» Version difference data:
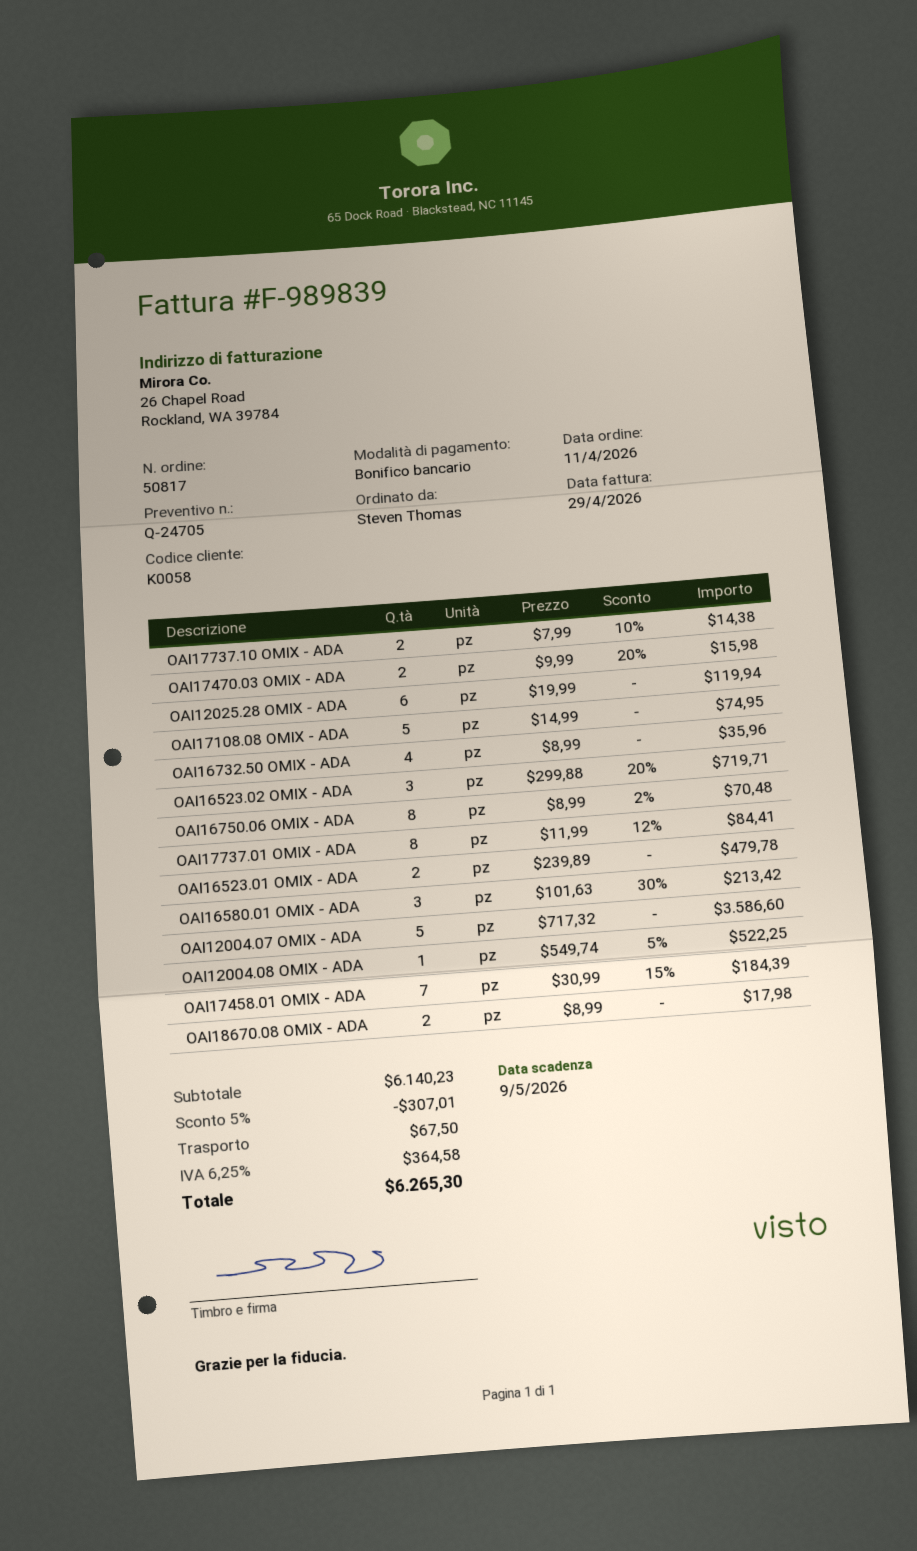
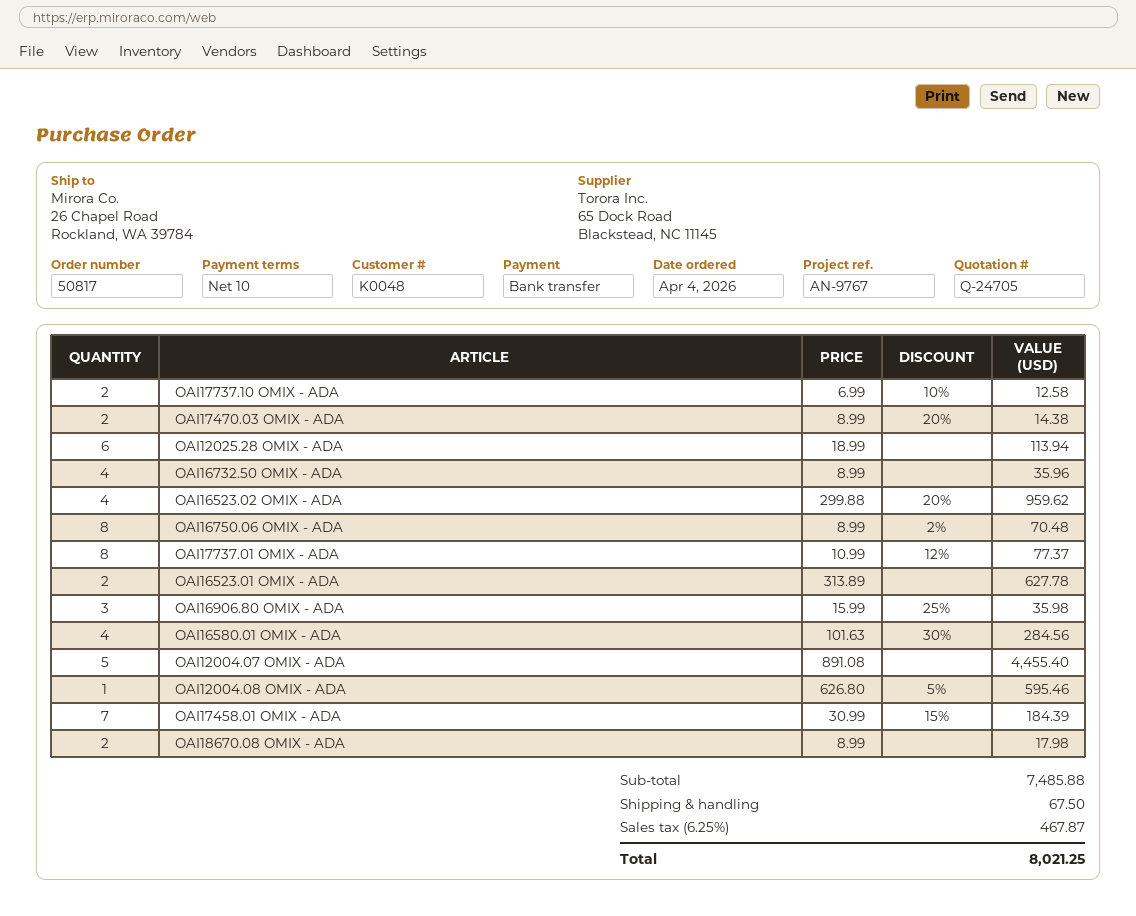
order date: 2026-04-11 -> 2026-04-04
customer number: K0058 -> K0048
OAI17737.10 OMIX - ADA: 2 x 7.99 - 10% = 14.38 -> 2 x 6.99 - 10% = 12.58
OAI17470.03 OMIX - ADA: 2 x 9.99 - 20% = 15.98 -> 2 x 8.99 - 20% = 14.38
OAI12025.28 OMIX - ADA: 6 x 19.99 = 119.94 -> 6 x 18.99 = 113.94
OAI17108.08 OMIX - ADA: 5 x 14.99 = 74.95 -> none
OAI16523.02 OMIX - ADA: 3 x 299.88 - 20% = 719.71 -> 4 x 299.88 - 20% = 959.62
OAI17737.01 OMIX - ADA: 8 x 11.99 - 12% = 84.41 -> 8 x 10.99 - 12% = 77.37
OAI16523.01 OMIX - ADA: 2 x 239.89 = 479.78 -> 2 x 313.89 = 627.78
OAI16580.01 OMIX - ADA: 3 x 101.63 - 30% = 213.42 -> 4 x 101.63 - 30% = 284.56
OAI12004.07 OMIX - ADA: 5 x 717.32 = 3586.60 -> 5 x 891.08 = 4455.40
OAI12004.08 OMIX - ADA: 1 x 549.74 - 5% = 522.25 -> 1 x 626.80 - 5% = 595.46
OAI16906.80 OMIX - ADA: none -> 3 x 15.99 - 25% = 35.98
subtotal: 6140.23 -> 7485.88
discount: 5% = 307.01 -> none
tax: 6.25% = 364.58 -> 6.25% = 467.87
total: 6265.30 -> 8021.25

» PROBLEM TO WORK ON:
What you return should be the entries from above, unchanged and without their images.

» TASK SOLUTION:
order date: 2026-04-11 -> 2026-04-04
customer number: K0058 -> K0048
OAI17737.10 OMIX - ADA: 2 x 7.99 - 10% = 14.38 -> 2 x 6.99 - 10% = 12.58
OAI17470.03 OMIX - ADA: 2 x 9.99 - 20% = 15.98 -> 2 x 8.99 - 20% = 14.38
OAI12025.28 OMIX - ADA: 6 x 19.99 = 119.94 -> 6 x 18.99 = 113.94
OAI17108.08 OMIX - ADA: 5 x 14.99 = 74.95 -> none
OAI16523.02 OMIX - ADA: 3 x 299.88 - 20% = 719.71 -> 4 x 299.88 - 20% = 959.62
OAI17737.01 OMIX - ADA: 8 x 11.99 - 12% = 84.41 -> 8 x 10.99 - 12% = 77.37
OAI16523.01 OMIX - ADA: 2 x 239.89 = 479.78 -> 2 x 313.89 = 627.78
OAI16580.01 OMIX - ADA: 3 x 101.63 - 30% = 213.42 -> 4 x 101.63 - 30% = 284.56
OAI12004.07 OMIX - ADA: 5 x 717.32 = 3586.60 -> 5 x 891.08 = 4455.40
OAI12004.08 OMIX - ADA: 1 x 549.74 - 5% = 522.25 -> 1 x 626.80 - 5% = 595.46
OAI16906.80 OMIX - ADA: none -> 3 x 15.99 - 25% = 35.98
subtotal: 6140.23 -> 7485.88
discount: 5% = 307.01 -> none
tax: 6.25% = 364.58 -> 6.25% = 467.87
total: 6265.30 -> 8021.25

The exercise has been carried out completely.